# The problem:
Transcribe the entries below exactly, starting with the line that has "(202, 48) none" and stopping after the line that has "[50,164,161,175] [50,193,170,202] [63,222,175,233]"; no pictures belong in the copy.

# Excerpted data:
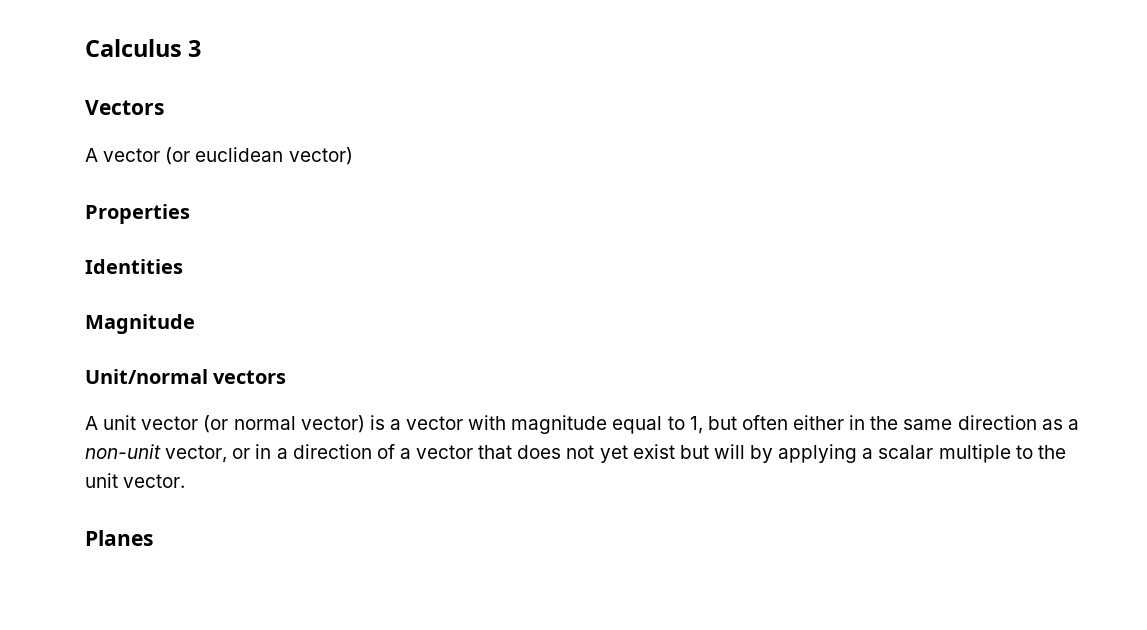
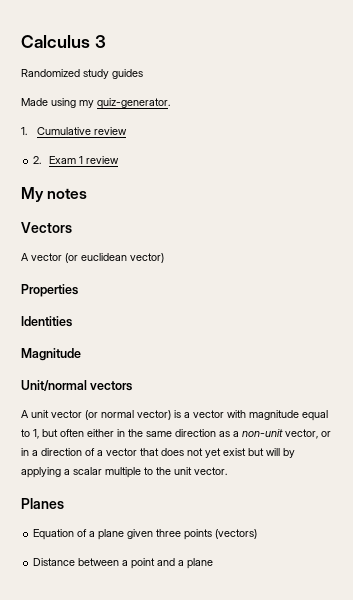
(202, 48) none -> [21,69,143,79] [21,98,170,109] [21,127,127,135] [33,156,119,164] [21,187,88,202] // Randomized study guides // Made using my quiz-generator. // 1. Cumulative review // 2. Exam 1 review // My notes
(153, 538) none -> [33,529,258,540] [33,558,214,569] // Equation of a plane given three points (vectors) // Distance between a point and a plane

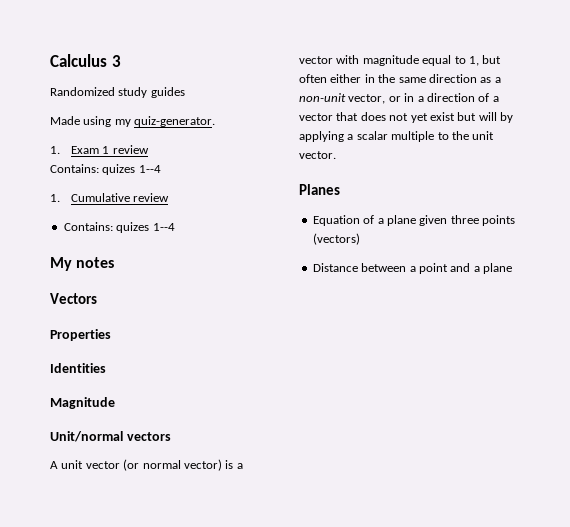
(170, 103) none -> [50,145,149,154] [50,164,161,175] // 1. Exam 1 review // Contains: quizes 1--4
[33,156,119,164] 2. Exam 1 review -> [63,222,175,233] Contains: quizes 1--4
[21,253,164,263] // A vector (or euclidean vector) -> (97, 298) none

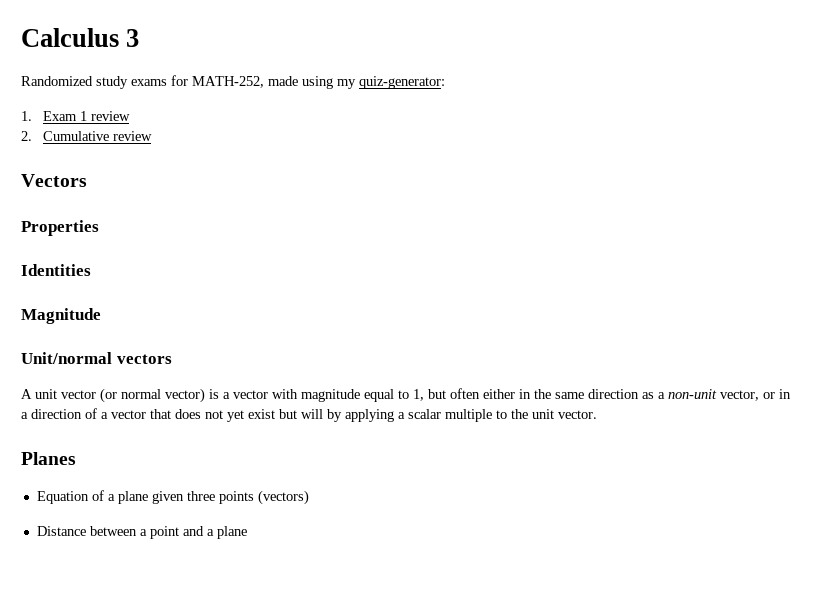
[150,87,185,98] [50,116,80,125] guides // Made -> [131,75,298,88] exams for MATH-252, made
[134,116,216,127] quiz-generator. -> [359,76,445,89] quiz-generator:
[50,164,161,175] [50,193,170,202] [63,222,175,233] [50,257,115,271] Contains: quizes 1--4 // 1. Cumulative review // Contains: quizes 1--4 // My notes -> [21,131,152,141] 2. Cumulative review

--

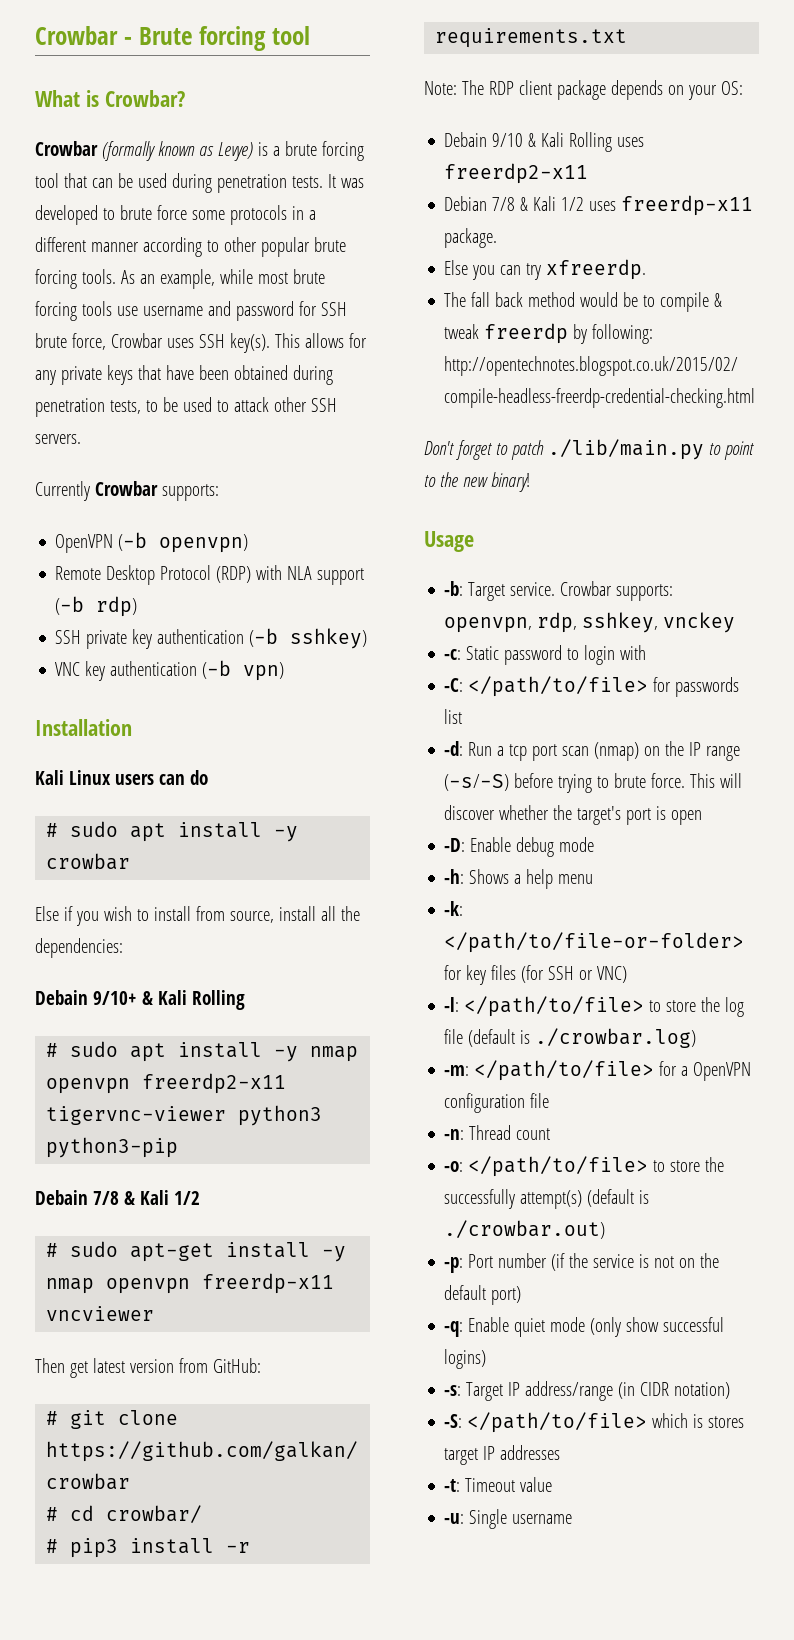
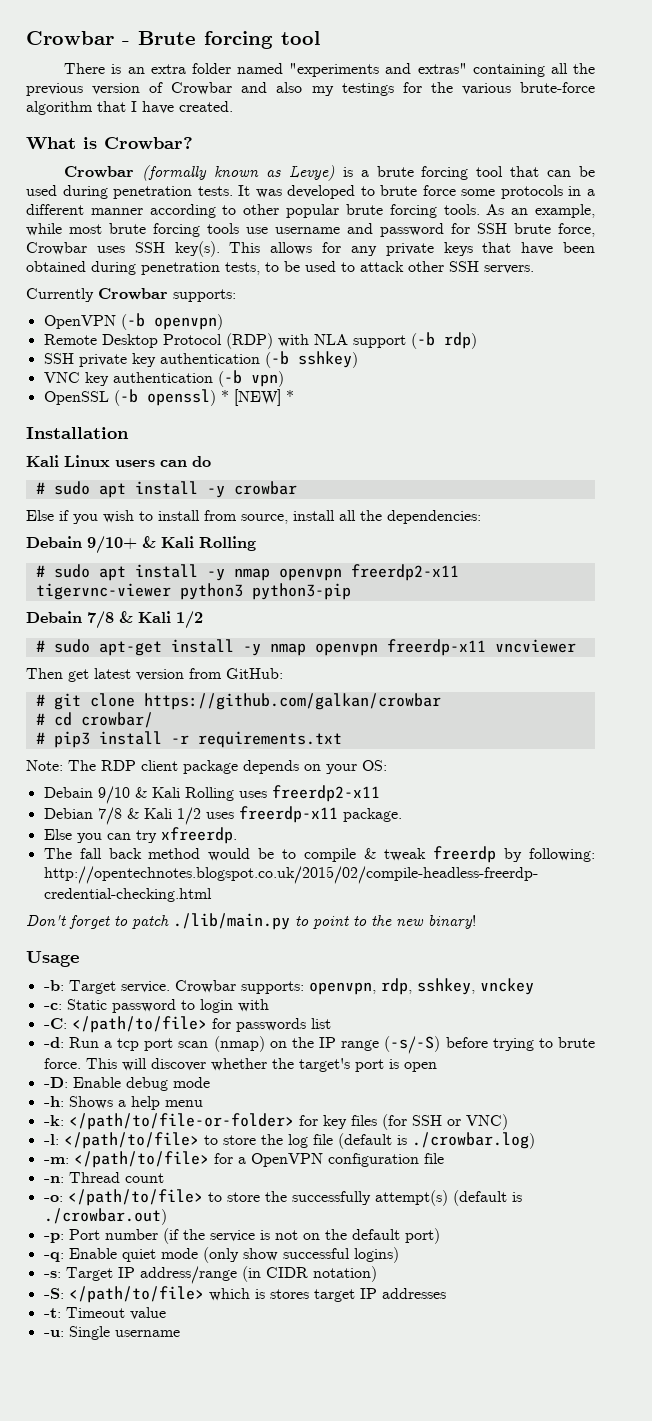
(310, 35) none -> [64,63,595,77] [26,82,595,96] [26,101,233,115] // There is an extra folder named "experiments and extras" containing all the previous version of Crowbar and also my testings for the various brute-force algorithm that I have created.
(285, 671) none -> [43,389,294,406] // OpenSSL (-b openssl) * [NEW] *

--

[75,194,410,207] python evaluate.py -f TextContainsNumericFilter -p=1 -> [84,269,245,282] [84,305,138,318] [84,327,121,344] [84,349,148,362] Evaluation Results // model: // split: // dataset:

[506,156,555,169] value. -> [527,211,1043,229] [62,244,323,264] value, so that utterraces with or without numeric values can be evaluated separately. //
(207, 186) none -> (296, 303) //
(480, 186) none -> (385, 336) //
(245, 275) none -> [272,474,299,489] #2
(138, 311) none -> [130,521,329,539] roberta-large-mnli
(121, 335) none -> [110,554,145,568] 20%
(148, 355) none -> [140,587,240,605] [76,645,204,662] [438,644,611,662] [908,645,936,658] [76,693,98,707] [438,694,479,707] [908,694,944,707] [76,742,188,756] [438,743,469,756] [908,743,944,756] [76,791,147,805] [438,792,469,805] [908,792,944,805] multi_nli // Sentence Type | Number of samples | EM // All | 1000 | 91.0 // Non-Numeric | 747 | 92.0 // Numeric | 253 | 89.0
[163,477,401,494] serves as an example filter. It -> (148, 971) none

# Output of the task:
(202, 48) none -> [21,69,143,79] [21,98,170,109] [21,127,127,135] [33,156,119,164] [21,187,88,202] // Randomized study guides // Made using my quiz-generator. // 1. Cumulative review // 2. Exam 1 review // My notes
(153, 538) none -> [33,529,258,540] [33,558,214,569] // Equation of a plane given three points (vectors) // Distance between a point and a plane

(170, 103) none -> [50,145,149,154] [50,164,161,175] // 1. Exam 1 review // Contains: quizes 1--4
[33,156,119,164] 2. Exam 1 review -> [63,222,175,233] Contains: quizes 1--4
[21,253,164,263] // A vector (or euclidean vector) -> (97, 298) none

[150,87,185,98] [50,116,80,125] guides // Made -> [131,75,298,88] exams for MATH-252, made
[134,116,216,127] quiz-generator. -> [359,76,445,89] quiz-generator:
[50,164,161,175] [50,193,170,202] [63,222,175,233] [50,257,115,271] Contains: quizes 1--4 // 1. Cumulative review // Contains: quizes 1--4 // My notes -> [21,131,152,141] 2. Cumulative review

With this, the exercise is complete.